• **WORK ORDER**
Lift out, unaltered, the lines of the material below between the line holding "subtotal: 1298.67 -> 1304.73" and the line holding "total: 1356.46 -> 1362.91", counting both.

• **DATA FOR ANALYSIS**
-- -- --

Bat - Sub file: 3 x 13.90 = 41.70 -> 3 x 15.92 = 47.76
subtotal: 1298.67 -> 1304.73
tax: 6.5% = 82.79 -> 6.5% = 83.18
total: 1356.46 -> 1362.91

-- -- --

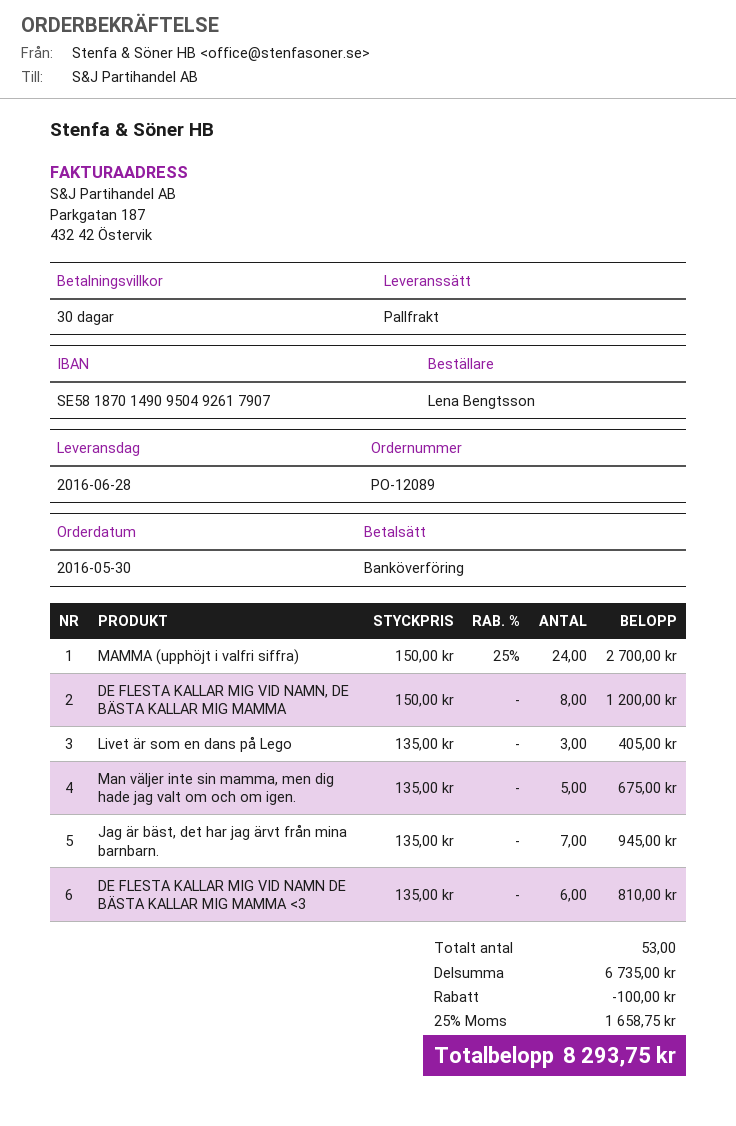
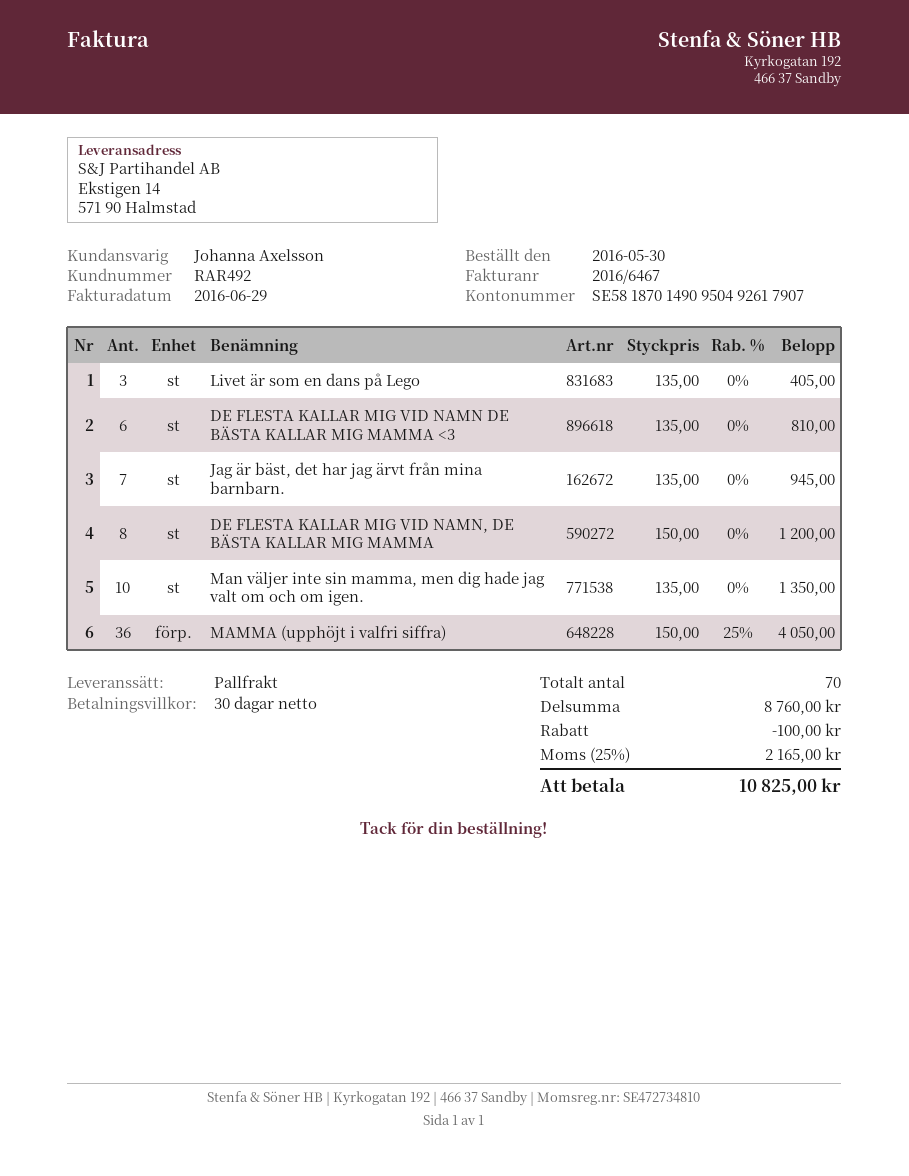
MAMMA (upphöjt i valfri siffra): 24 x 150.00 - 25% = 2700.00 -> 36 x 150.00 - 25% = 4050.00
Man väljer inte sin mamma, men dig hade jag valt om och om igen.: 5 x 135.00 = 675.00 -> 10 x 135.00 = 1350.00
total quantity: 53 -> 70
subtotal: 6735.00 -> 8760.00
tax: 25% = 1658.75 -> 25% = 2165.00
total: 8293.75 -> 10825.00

-- -- --

• **SOLUTION TO THE PROBLEM**
subtotal: 1298.67 -> 1304.73
tax: 6.5% = 82.79 -> 6.5% = 83.18
total: 1356.46 -> 1362.91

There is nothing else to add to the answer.